:: Brief ::
Please find every line in the entries below that contains the string "number", and copy it.

# # # # #

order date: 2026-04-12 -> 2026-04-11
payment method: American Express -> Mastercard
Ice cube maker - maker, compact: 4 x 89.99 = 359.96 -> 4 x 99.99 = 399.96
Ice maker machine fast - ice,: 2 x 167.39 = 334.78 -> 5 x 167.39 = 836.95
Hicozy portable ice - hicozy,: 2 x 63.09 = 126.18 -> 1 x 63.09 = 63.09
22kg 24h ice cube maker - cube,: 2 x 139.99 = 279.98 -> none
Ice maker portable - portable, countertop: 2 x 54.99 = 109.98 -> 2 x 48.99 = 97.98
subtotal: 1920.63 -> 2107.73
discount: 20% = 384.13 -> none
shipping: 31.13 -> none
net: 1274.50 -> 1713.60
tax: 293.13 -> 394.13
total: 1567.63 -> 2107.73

# # # # #

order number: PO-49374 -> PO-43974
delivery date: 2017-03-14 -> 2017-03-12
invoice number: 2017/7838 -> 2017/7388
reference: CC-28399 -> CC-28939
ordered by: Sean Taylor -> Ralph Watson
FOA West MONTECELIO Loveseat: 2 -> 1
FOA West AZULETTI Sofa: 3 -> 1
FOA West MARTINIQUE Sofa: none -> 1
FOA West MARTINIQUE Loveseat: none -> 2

# # # # #

:: Solved problem ::
order number: PO-49374 -> PO-43974
invoice number: 2017/7838 -> 2017/7388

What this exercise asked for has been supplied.